The major light-harvesting complex (LHCII) of photosystem II can be reconstituted in its native, trimeric form starting from its apoprotein light-harvesting chlorophyll a/b-binding protein (LHCP), pigments, and thylakoid lipids. In this paper we identify segments in the LHCP polypeptide that are essential for the formation of stable LHCII trimers by analyzing N- and C-terminal deletion mutants of LHCP and mutants carrying point-specific amino acid exchanges.
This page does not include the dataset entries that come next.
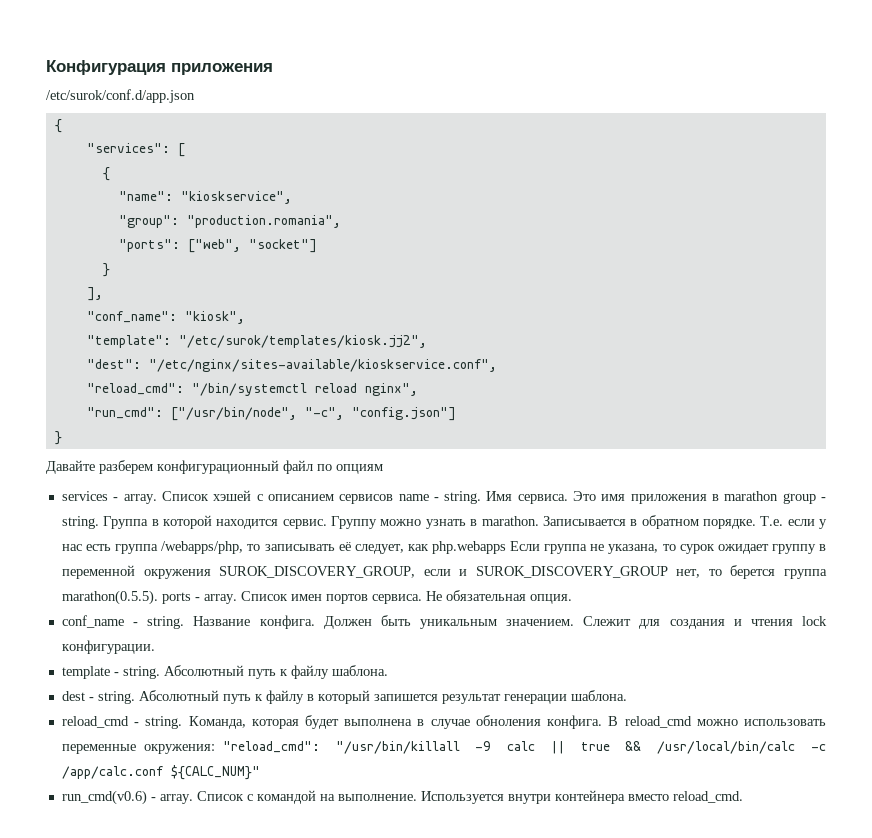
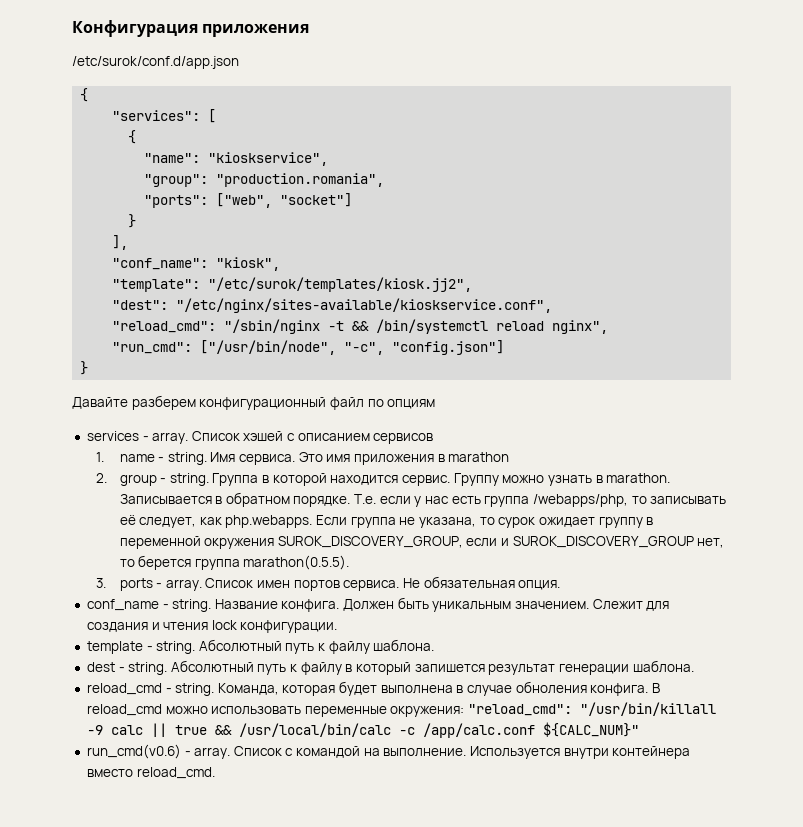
- "reload_cmd": "/bin/systemctl reload nginx",
+ "reload_cmd": "/sbin/nginx -t && /bin/systemctl reload nginx",
- Список хэшей с описанием сервисов name - string.
+ Список хэшей с описанием сервисов
+ 1. name - string.
- Это имя приложения в marathon group - string.
+ Это имя приложения в marathon
+ 2. group - string.
- Т.е. если у нас есть группа /webapps/php, то записывать её следует, как php.webapps Если группа не указана, то сурок ожидает группу в переменной окружения SUROK_DISCOVERY_GROUP, если и SUROK_DISCOVERY_GROUP нет, то берется группа marathon(0.5.5). ports - array.
+ Т.е. если у нас есть группа /webapps/php, то записывать её следует, как php.webapps. Если группа не указана, то сурок ожидает группу в переменной окружения SUROK_DISCOVERY_GROUP, если и SUROK_DISCOVERY_GROUP нет, то берется группа marathon(0.5.5).
+ 3. ports - array.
C-terminal deletions that do not abolish pigment binding to LHCP do not affect trimerization either. By contrast, on the N-terminus of LHCP, where as many as 61 amino acids can be deleted without significant effects on pigment binding, only 15 amino acids are dispensible for LHCII trimer formation. This indicates that structural elements between amino acids 16 and 61 are involved in the stabilization of LHCII trimers but not monomers. Closer inspection of this protein domain in a more detailed mutation analysis revealed that amino acids W16 and/or Y17 as well as R21 are essential for the formation of LHCII trimers. These amino acids are conserved in virtually all known sequences of LHCII apoproteins but only in some of the minor chlorophyll a/b complexes. Possible functions of the crucial residues are discussed.